Rückrufservice

EuGH C-128/20 - Thermofenster sind grundsätzlich unzulässige Abschalteinrichtungen

14.07.2022

Im September 2015 flog der VW-Abgasskandal bekanntlich auf. Nun geht er praktisch von vorne los. Dafür hat der Europäische Gerichtshof am 14. Juli 2022 mit einem bahnbrechenden Urteil gesorgt (Az.: C-128/20, C-134/20, C-145/20). Der EuGH machte in seiner Entscheidung deutlich, dass er das im Dieselskandal viel diskutierte Thermofenster für unzulässig hält. Käufer betroffener Fahrzeuge könnten daher die Rückabwicklung des Kaufvertrags verlangen.

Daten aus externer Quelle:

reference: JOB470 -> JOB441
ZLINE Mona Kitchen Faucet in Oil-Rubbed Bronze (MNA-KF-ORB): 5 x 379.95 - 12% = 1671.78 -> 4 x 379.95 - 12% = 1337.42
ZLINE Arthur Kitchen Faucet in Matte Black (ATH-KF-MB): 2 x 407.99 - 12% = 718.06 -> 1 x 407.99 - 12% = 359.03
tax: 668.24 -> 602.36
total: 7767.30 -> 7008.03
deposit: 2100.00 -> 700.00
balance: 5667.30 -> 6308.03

Der EuGH hatte in den Verfahren über die Anfragen österreichischer Gerichte zur Zulässigkeit von Thermofenstern bei Dieselfahrzeugen von VW zu entscheiden. Diese sorgten dafür, dass die Abgasrückführung reduziert wird, wenn die bei Außentemperaturen unter 15 oder über 33 Grad liegen, wenn das Auto in Höhenlagen über 1000 Meter unterwegs ist. Folge ist ein Anstieg der Stickoxid-Emissionen über die zulässigen Grenzwerte hinaus.

Wie der EuGH schon in einem früheren Urteil festgestellt hat, sind Abschalteinrichtungen nur dann ausnahmsweise zulässig, um den Motor vor Beschädigung oder Unfall zu schützen und um den sicheren Betrieb des Fahrzeugs zu gewährleisten. Funktionen, die den Motor eher langfristig vor Verschleiß schützen, zählen nicht zu den zulässigen Ausnahmen. Beim Thermofenster könne eine Ausnahme gelten, wenn es nachweislich dem Schutz des Motors vor schweren Risiken diene, die eine Gefahr während der Fahrt darstellten. Aber auch dann wäre eine Abschalteinrichtung immer noch unzulässig, wenn sie den Großteil des Jahres unter normalen Betriebsbedingungen aktiv ist. „Davon ist auszugehen, da die Durchschnittstemperatur in den meisten europäischen Ländern unter 15 Grad liegt“, sagt Rechtsanwalt Frederick M. Gisevius, BRÜLLMANN Rechtsanwälte.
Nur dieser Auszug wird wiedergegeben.